The importance of evaluating vascular patterns in glottic lesions has previously been recognized by the European Laryngological Society. 13 Aberrant microvasculature and erythroplakia have been noted to have significant associations with dysplastic and malignant lesions; however, inter-rater reliability among clinicians to identify such changes was poor. 8 This contrasts to our study, which did not identify differences in the ability of participants to identify vascular abnormalities on flexible laryngoscopy. Interestingly, the overall sensitivity of vascular stippling (a form of vascular aberrancy) and the presence of dysplasia and malignancy was only 51%. 14 This suggests that one cannot rely solely on the presence of high-risk features on flexible laryngoscopy in the diagnosis of vocal cord pathology. Clinical history is critical in the decision-making process and biopsies of suspicious lesions should be performed.
This study has several limitations. There were only 31 participants, which led to a lack of statistical power. Additionally, a control image of a normal larynx was not included. This would potentially affect novice participants who have no baseline for comparison. Because the same image order was presented to all participants, there was a possible learning effect with participants becoming more comfortable with the ETT with each successive image. Finally, there was a selection bias in designating the AOI. Board-certified otolaryngologists may come to the same diagnostic conclusion but rate different regions of the vocal cord as more important to their decision-making process.
Conclusions
In general, participants of varying training levels had similar gaze patterns and diagnostic accuracy when evaluating vocal cord lesions. Focused ETT studies evaluating the influence of vascular aberrancy in the diagnosis of unilateral glottic lesions and AOI that lead to the correct diagnosis of bilateral glottic lesions are warranted.
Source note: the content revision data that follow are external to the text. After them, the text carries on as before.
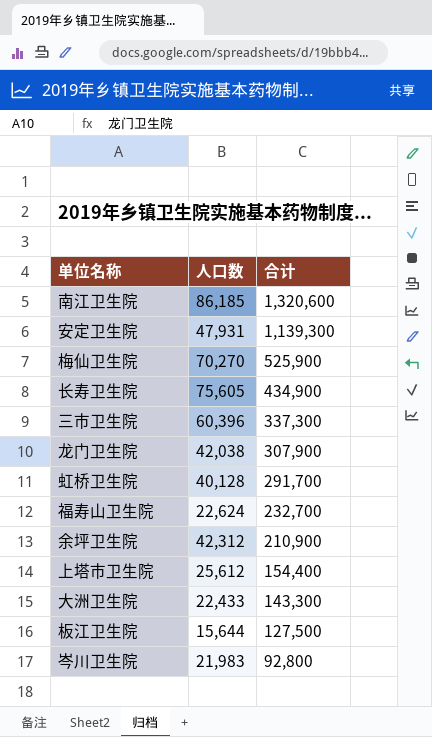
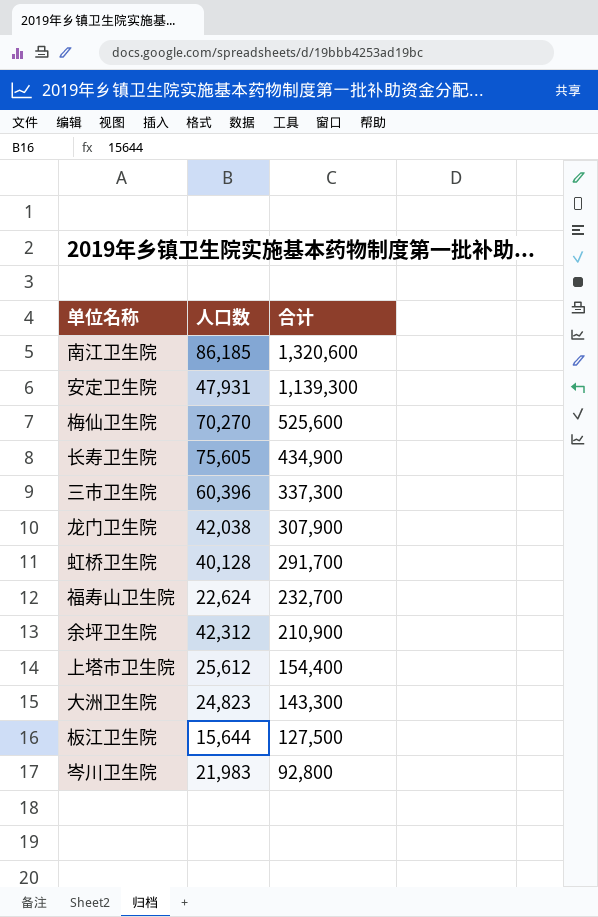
梅仙卫生院 | 合计: 525,900 -> 525,600
大洲卫生院 | 人口数: 22,433 -> 24,823

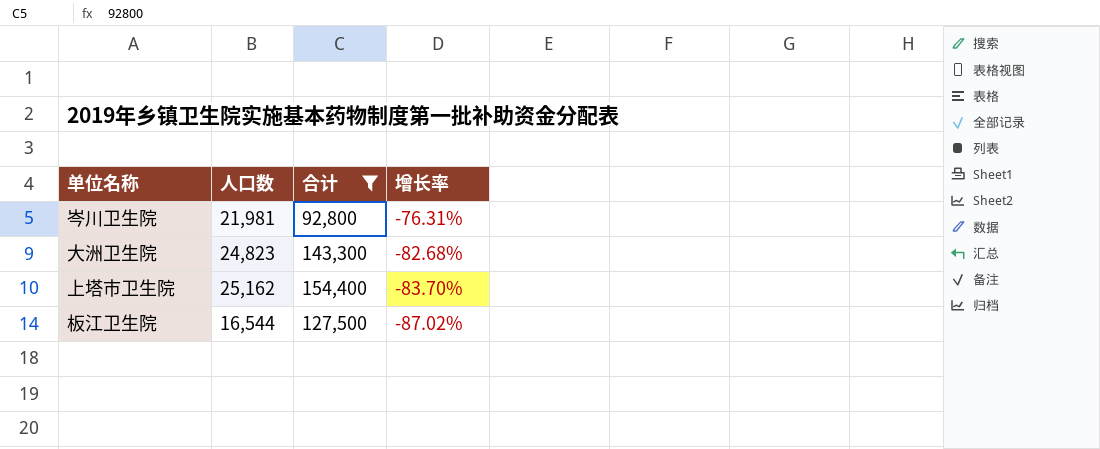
filter: none -> 合计 <= 154,400
row order: 合计 descending -> 增长率 descending
column 增长率 | formula: none -> ([人口数] - [合计]) / [合计]
岑川卫生院 | 人口数: 21,983 -> 21,981
上塔市卫生院 | 人口数: 25,612 -> 25,162
板江卫生院 | 人口数: 15,644 -> 16,544

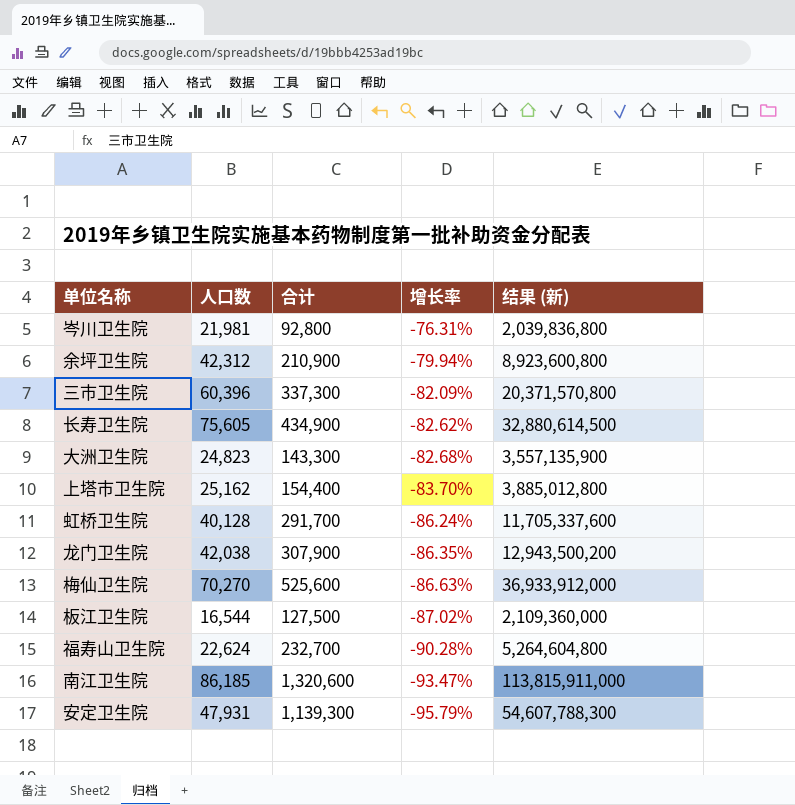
filter: 合计 <= 154,400 -> none
column 结果 (新) | formula: none -> [人口数] * [合计]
Determining fixation targets that correlate with diagnostic accuracy would not only improve medical education, but also lead to the development of computer-based algorithms that would aid in clinical decision-making.
Footnotes
Author Note
This material was presented as a poster at the Mayo Clinic Education Science and Scholarship Symposium held November 30th to December 2nd, 2021 and Combined Otolaryngology Spring Meeting held April 27th to May 1st, 2022. It has not been previously published in part or whole and is not currently under consideration for publication elsewhere.
Declaration of Conflicting Interests
The author(s) declared no potential conflicts of interest with respect to the research, authorship, and/or publication of this article.
Funding
The author(s) disclosed receipt of the following financial support for the research, authorship, and/or publication of this article: Funding for this study was provided by the Mayo Clinic Department of Otolaryngology, Rochester, MN.